* Your task: Each line of the listing that includes the string "matières" needs to be located and copied.
↓↓↓
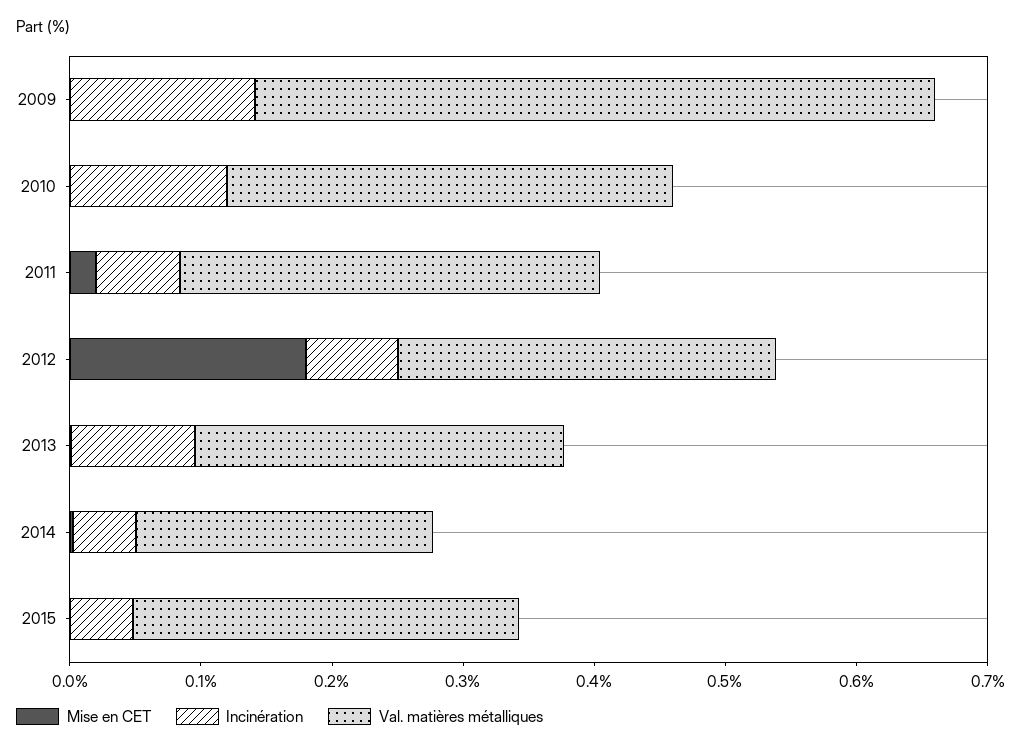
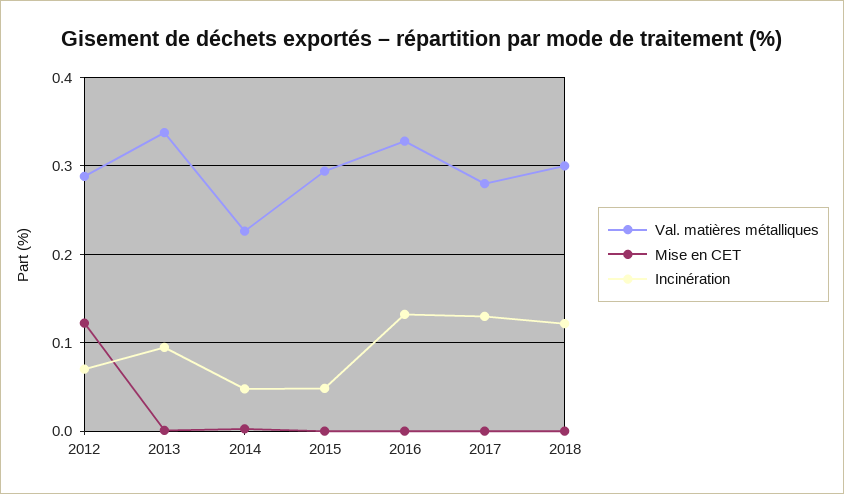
Mise en CET, 2009: 0 -> none
Incinération, 2009: 0.14 -> none
Val. matières métalliques, 2009: 0.52 -> none
Mise en CET, 2010: 0 -> none
Incinération, 2010: 0.12 -> none
Val. matières métalliques, 2010: 0.34 -> none
Mise en CET, 2011: 0.02 -> none
Incinération, 2011: 0.06 -> none
Val. matières métalliques, 2011: 0.32 -> none
Mise en CET, 2012: 0.18 -> 0.12
Val. matières métalliques, 2013: 0.28 -> 0.34
Val. matières métalliques, 2016: none -> 0.33
Mise en CET, 2016: none -> 0
Incinération, 2016: none -> 0.13
Val. matières métalliques, 2017: none -> 0.28
Mise en CET, 2017: none -> 0
Incinération, 2017: none -> 0.13
Val. matières métalliques, 2018: none -> 0.3
Mise en CET, 2018: none -> 0
Incinération, 2018: none -> 0.12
↑↑↑
* Expected output:
Val. matières métalliques, 2009: 0.52 -> none
Val. matières métalliques, 2010: 0.34 -> none
Val. matières métalliques, 2011: 0.32 -> none
Val. matières métalliques, 2013: 0.28 -> 0.34
Val. matières métalliques, 2016: none -> 0.33
Val. matières métalliques, 2017: none -> 0.28
Val. matières métalliques, 2018: none -> 0.3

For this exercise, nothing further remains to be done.